Son inscription au forum Kikouroù fut déterminant dans la suite de nos pérégrinations et cela nous permit d’élargir considérablement le cercle de nos amis et surtout le mien, j'en ressens encore la douleur et ce n'est pas sans fondement. Je me demande d'ailleurs comment je peux encore marcher après toutes ces épreuves exotiques lors desquelles nous picolions puis courions puis re-picolions avec des furieux à casquette rouge. Avec eux, j'ai appris le sens du mot dénivelée que ce soit dans la Drôme, les Hautes Alpes ou dans le Gard où, anecdote, un jeune membre du site était venu nous toucher Philippe et moi pour s'assurer que le Mustang et le Lutin existaient vraiment.


Beaucoup des déplacements organisés par Philippe avaient lieu sur des laps de temps très courts, travail oblige. C'est comme cela que je me retrouvais souvent le lundi matin face à vingt-cinq élèves de CP pleins de vie alors que je n'avais pas récupéré d'une course de montagne faite la veille ni du voyage terminé en pleine nuit. 


Entre nous, ça a toujours été la guerre pour de rire et je me souviens avec émotion de notre combat épique en cross que je gagnais presque toujours alors que Philippe me ridiculisait bien souvent sur les longues distances. Les rôles ont toujours été bien définis : à lui le rôle de sportif sérieux, organisé, endurant et propre sur lui ; à moi celui de pitre nerveux, brouillon et agressif toujours prompt aux plaisanteries douteuses et aux remarques déplacées.

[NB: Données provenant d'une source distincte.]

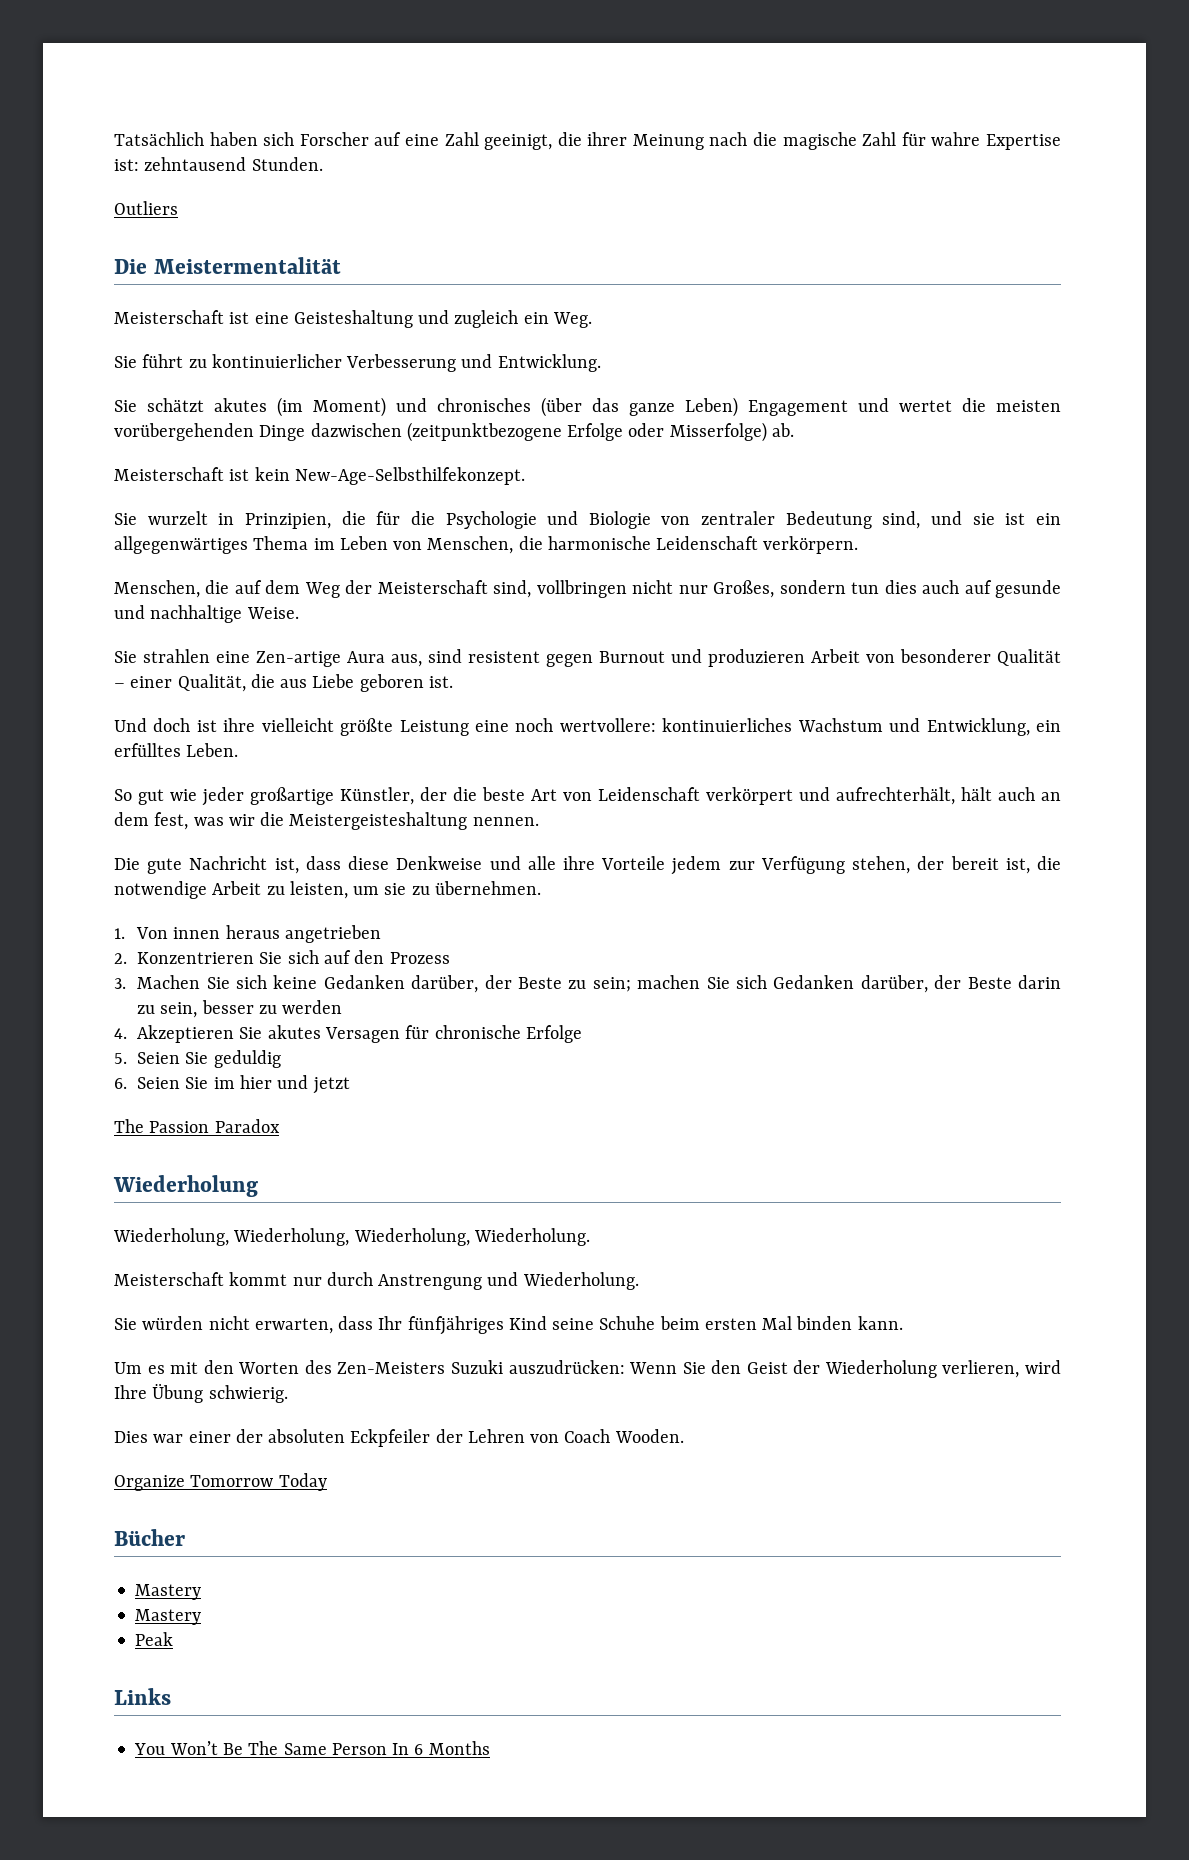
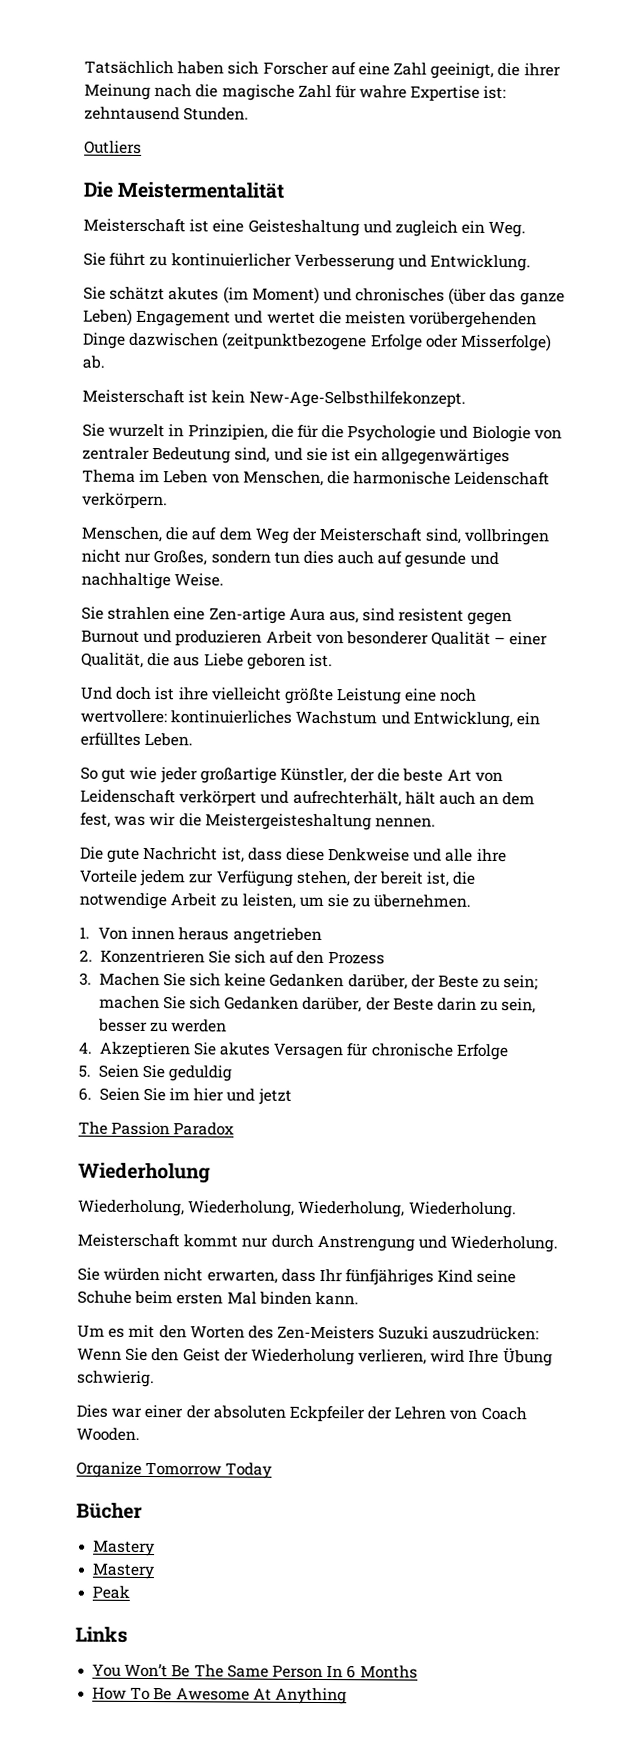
+ How To Be Awesome At Anything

Plus de vingt ans ont passé, Philippe a intégré l'équipe dirigeante de notre club d'athlétisme puis en est devenu le président. Il a plus que sa part dans la renaissance de cette vieille institution alençonnaise dont il a  doublé l'effectif. Sans lui et sa valeureuse équipe, le niveau national n'aurait été qu'un vieux souvenir des années 70, sans lui et son dévouement d'ancien instituteur, notre belle piste de 400 m ne résonnerait pas des cris de dizaines de jeunes qu'infatigablement il coache et accompagne bien des weekends ici et là dans tout l'ouest de la France.

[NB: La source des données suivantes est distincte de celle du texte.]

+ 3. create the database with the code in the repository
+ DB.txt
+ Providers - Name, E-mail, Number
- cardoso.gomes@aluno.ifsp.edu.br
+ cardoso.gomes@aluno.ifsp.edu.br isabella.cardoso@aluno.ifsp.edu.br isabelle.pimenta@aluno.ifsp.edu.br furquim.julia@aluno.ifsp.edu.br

Maintenant que nous sommes à la retraite, nous avons pris des habitudes plus bourgeoises dans des hébergements plus confortables en compagnie de nos chères épouses. Nos plus récentes pérégrinations ne relèvent plus de la folie furieuse comme dans les années 2000 mais le Mustang m'a encore  récemment fait découvrir de nouvelles douleurs en m'initiant à la course de hamster lors du 24h de la No Finish Line de Paris.
 
Je ne sais pas ce que l'avenir nous réserve mais je ne peux que souhaiter que nous continuions encore un moment nos errances sportives de sexagénaires curieux et toujours avides de ce que peut apporter la vie.